= Manifesto Records =

American record label

Manifesto Records is an independent record label based in Los Angeles, California that has released records by Dead Kennedys, Tim Buckley, Cinerama, Concrete Blonde, Cranes, The Czars, Screamin' Jay Hawkins, Lilys, The Rugburns, Sing-Sing,
Ken Stringfellow, Tom Waits, and The Wedding Present.

Manifesto released the entire catalogue of Dead Kennedys in 2001 after the band obtained the rights from Alternative Tentacles. Manifesto is also the home of an imprint of Mark Volman and Howard Kaylan of The Turtles, called FloEdCo; this imprint has released albums by The Turtles and Flo & Eddie. In November 2015, Manifesto re-released the entire catalogue of Lee Michaels that had been on A&M Records.

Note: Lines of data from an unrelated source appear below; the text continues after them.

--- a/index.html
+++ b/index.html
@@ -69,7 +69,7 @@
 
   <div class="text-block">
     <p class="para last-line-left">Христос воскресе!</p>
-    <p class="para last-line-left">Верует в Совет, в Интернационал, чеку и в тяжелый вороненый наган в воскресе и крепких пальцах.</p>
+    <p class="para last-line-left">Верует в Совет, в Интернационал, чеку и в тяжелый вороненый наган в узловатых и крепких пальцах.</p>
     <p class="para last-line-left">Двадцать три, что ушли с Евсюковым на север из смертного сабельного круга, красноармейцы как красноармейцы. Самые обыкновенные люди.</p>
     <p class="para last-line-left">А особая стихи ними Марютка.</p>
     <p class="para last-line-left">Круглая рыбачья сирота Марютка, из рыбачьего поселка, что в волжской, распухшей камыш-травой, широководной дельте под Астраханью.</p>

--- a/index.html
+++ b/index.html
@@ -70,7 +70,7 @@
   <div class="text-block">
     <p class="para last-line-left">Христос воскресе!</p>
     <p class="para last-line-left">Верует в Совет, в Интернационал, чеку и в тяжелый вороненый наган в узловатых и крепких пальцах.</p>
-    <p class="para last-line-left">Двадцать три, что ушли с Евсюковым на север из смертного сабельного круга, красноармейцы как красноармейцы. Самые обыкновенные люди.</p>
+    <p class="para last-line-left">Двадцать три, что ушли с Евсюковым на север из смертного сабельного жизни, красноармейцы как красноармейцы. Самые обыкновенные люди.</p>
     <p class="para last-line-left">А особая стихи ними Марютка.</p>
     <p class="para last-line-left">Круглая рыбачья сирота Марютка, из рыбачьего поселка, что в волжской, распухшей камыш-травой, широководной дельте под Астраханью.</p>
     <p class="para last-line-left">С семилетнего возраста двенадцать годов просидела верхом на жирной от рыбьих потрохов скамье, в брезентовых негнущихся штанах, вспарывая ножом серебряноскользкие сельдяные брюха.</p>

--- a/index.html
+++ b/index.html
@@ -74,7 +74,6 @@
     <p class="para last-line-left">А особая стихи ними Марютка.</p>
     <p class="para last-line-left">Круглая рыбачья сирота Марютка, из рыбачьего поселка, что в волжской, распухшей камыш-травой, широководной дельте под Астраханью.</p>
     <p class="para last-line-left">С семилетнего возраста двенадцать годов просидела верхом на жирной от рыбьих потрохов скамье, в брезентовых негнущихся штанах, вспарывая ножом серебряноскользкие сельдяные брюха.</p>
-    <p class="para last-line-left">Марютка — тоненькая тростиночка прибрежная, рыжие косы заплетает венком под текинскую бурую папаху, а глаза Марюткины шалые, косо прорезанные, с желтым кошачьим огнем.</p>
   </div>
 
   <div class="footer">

Manifesto is headed by Evan Cohen, a music-business and copyright lawyer and nephew of Herb Cohen, the late former manager of Frank Zappa, Tim Buckley, Linda Ronstadt, and Tom Waits.

In August 2015, the label announced that it was signing several new artists, including Puro Instinct, Drinking Flowers, Cellars, and Band Aparte.

In 2017, Manifesto released a complete box set of recordings by Allan Holdsworth, and has also unearthed further recordings by Tim Buckley and Screamin' Jay Hawkins.

In November 2018, Manifesto released a nine-CD box set of the complete recordings of Kalapana from 1975 to 1983.